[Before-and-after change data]
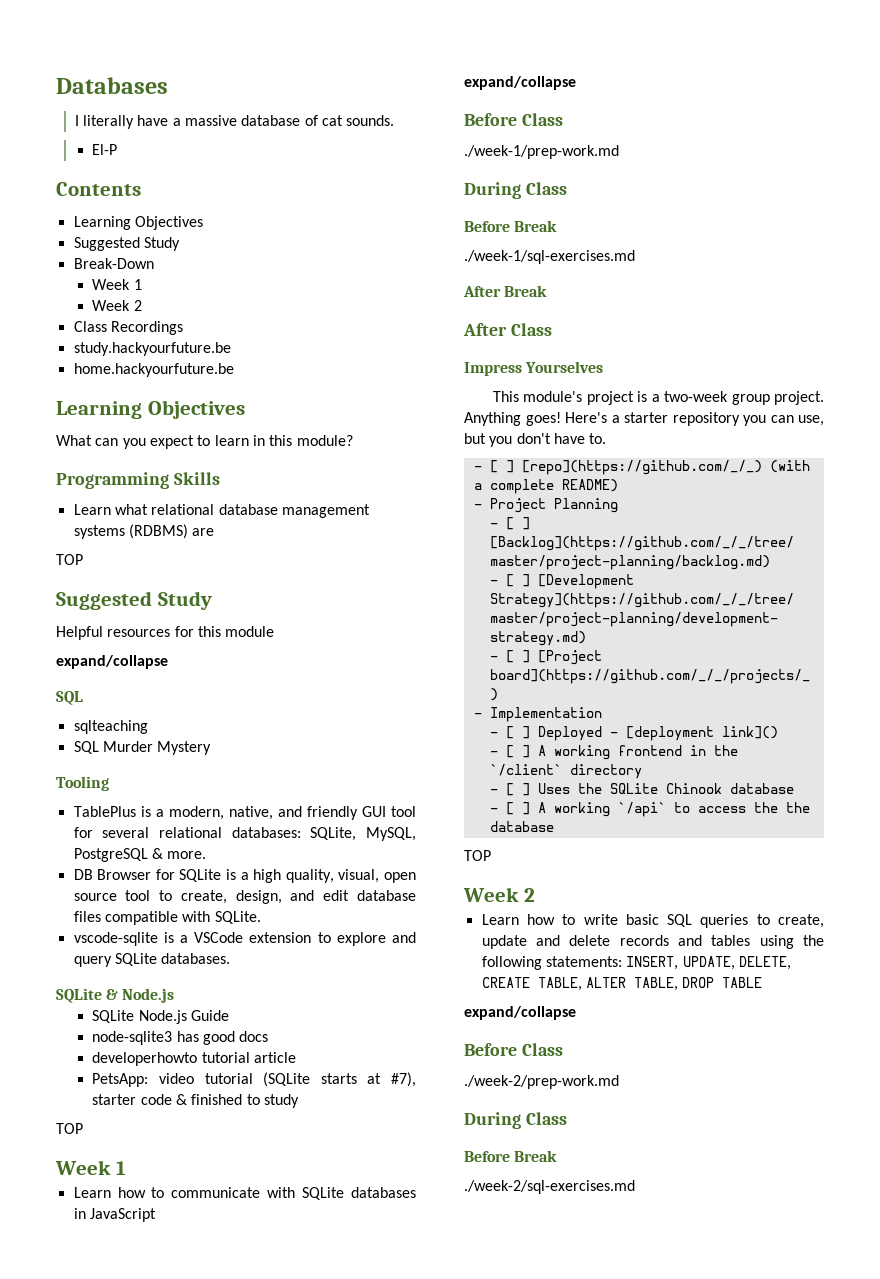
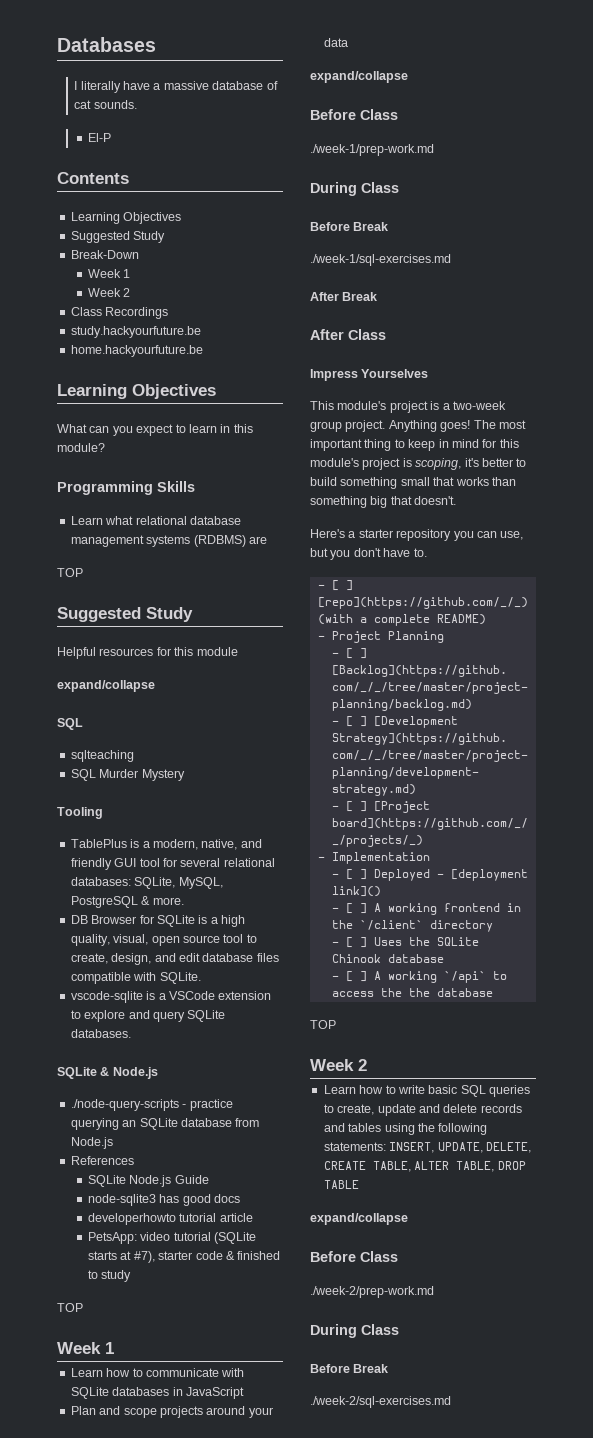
(175, 995) none -> [70,1099,233,1111] [70,1118,260,1130] [70,1137,113,1149] [70,1156,134,1165] // ./node-query-scripts - practice querying an SQLite database from Node.js // References
(156, 1215) none -> [70,1406,273,1418] [323,38,348,47] // Plan and scope projects around your data
(561, 419) none -> [473,420,526,429] [310,439,519,451] [310,458,527,470] [310,477,516,489] [310,496,457,508] The most important thing to keep in mind for this module's project is scoping, it's better to build something small that works than something big that doesn't. //

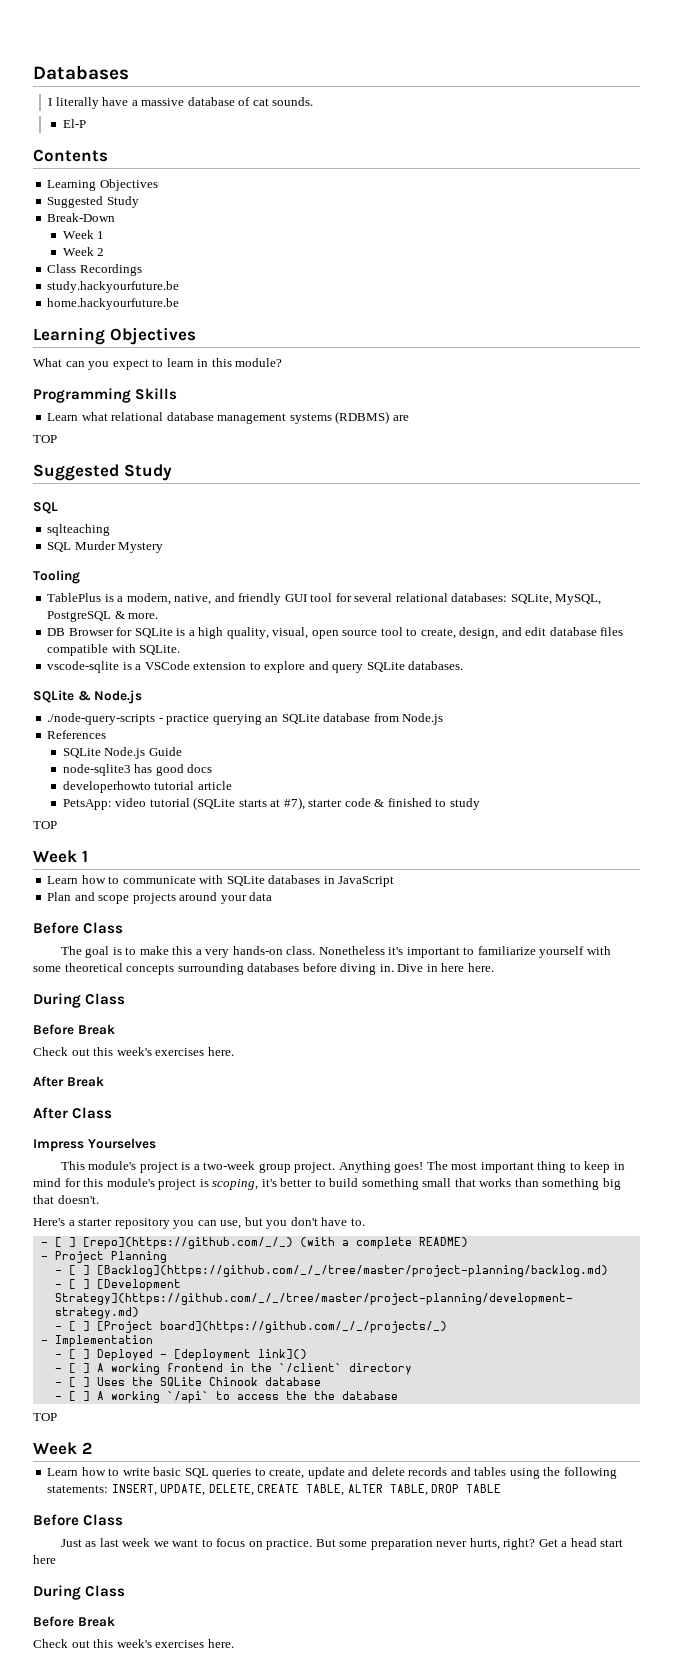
[57,647,238,659] [57,680,155,692] // Helpful resources for this module // expand/collapse -> (172, 472) none
[310,71,408,83] [310,109,398,120] [310,144,434,156] [310,182,399,196] [310,222,389,231] [310,254,451,266] // expand/collapse // Before Class // ./week-1/prep-work.md // During Class // Before Break // ./week-1/sql-exercises.md -> [33,922,124,934] [60,946,611,958] [33,963,494,975] [33,993,126,1008] [33,1024,115,1035] [33,1047,234,1056] // Before Class // The goal is to make this a very hands-on class. Nonetheless it's important to familiarize yourself with some theoretical concepts surrounding databases before diving in. Dive in here here. // During Class // Before Break // Check out this week's exercises here.
[310,1213,408,1225] [310,1251,398,1262] [310,1286,434,1298] [310,1324,399,1338] [310,1364,389,1373] [310,1396,451,1408] // expand/collapse // Before Class // ./week-2/prep-work.md // During Class // Before Break // ./week-2/sql-exercises.md -> [33,1514,124,1526] [60,1538,624,1550] [33,1555,56,1564] [33,1585,126,1600] [33,1616,115,1627] [33,1639,234,1648] // Before Class // Just as last week we want to focus on practice. But some preparation never hurts, right? Get a head start here // During Class // Before Break // Check out this week's exercises here.

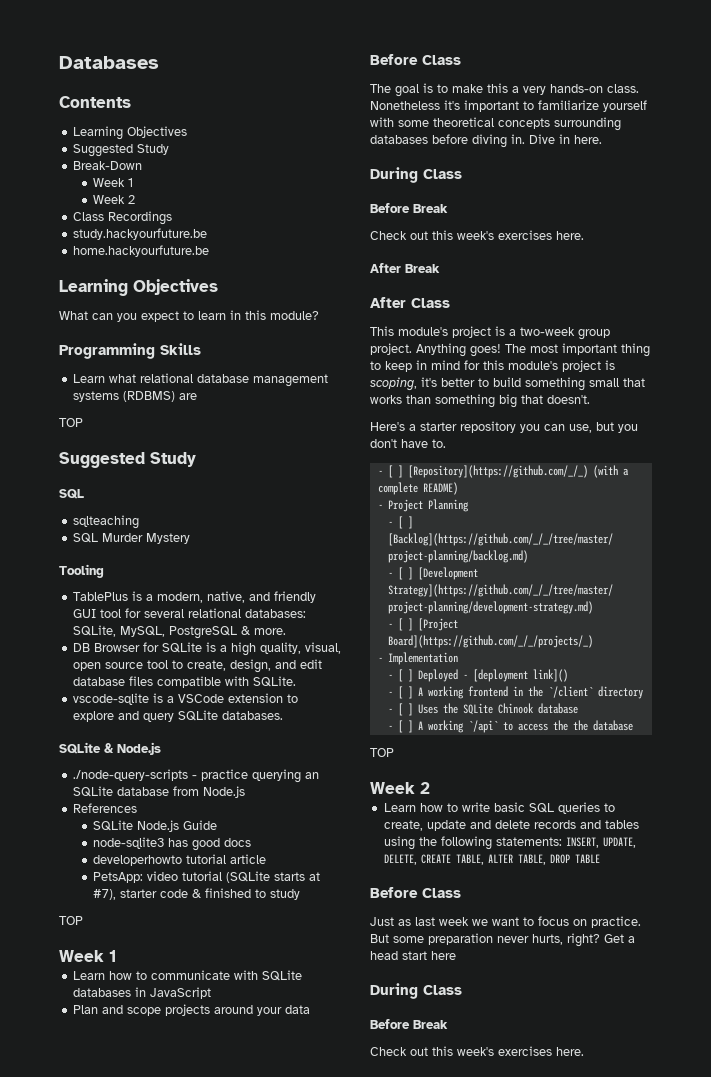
[48,97,314,109] [62,119,86,128] // I literally have a massive database of cat sounds. // El-P -> (159, 62) none
[441,963,465,972] here -> (570, 139) none
[33,1138,156,1152] // Impress Yourselves -> (450, 303) none
[82,1237,293,1249] [repo](https://github.com/_/_) -> [407,465,588,478] [Repository](https://github.com/_/_)
[159,1321,447,1333] board](https://github.com/_/_/projects/_) -> [387,635,593,648] Board](https://github.com/_/_/projects/_)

= WORK INSTRUCTION =
Skip every picture and return the lines above from the top through the one that contains "[310,71,408,83] [310,109,398,120] [310,144,434,156]".

= RESULT =
(175, 995) none -> [70,1099,233,1111] [70,1118,260,1130] [70,1137,113,1149] [70,1156,134,1165] // ./node-query-scripts - practice querying an SQLite database from Node.js // References
(156, 1215) none -> [70,1406,273,1418] [323,38,348,47] // Plan and scope projects around your data
(561, 419) none -> [473,420,526,429] [310,439,519,451] [310,458,527,470] [310,477,516,489] [310,496,457,508] The most important thing to keep in mind for this module's project is scoping, it's better to build something small that works than something big that doesn't. //

[57,647,238,659] [57,680,155,692] // Helpful resources for this module // expand/collapse -> (172, 472) none
[310,71,408,83] [310,109,398,120] [310,144,434,156] [310,182,399,196] [310,222,389,231] [310,254,451,266] // expand/collapse // Before Class // ./week-1/prep-work.md // During Class // Before Break // ./week-1/sql-exercises.md -> [33,922,124,934] [60,946,611,958] [33,963,494,975] [33,993,126,1008] [33,1024,115,1035] [33,1047,234,1056] // Before Class // The goal is to make this a very hands-on class. Nonetheless it's important to familiarize yourself with some theoretical concepts surrounding databases before diving in. Dive in here here. // During Class // Before Break // Check out this week's exercises here.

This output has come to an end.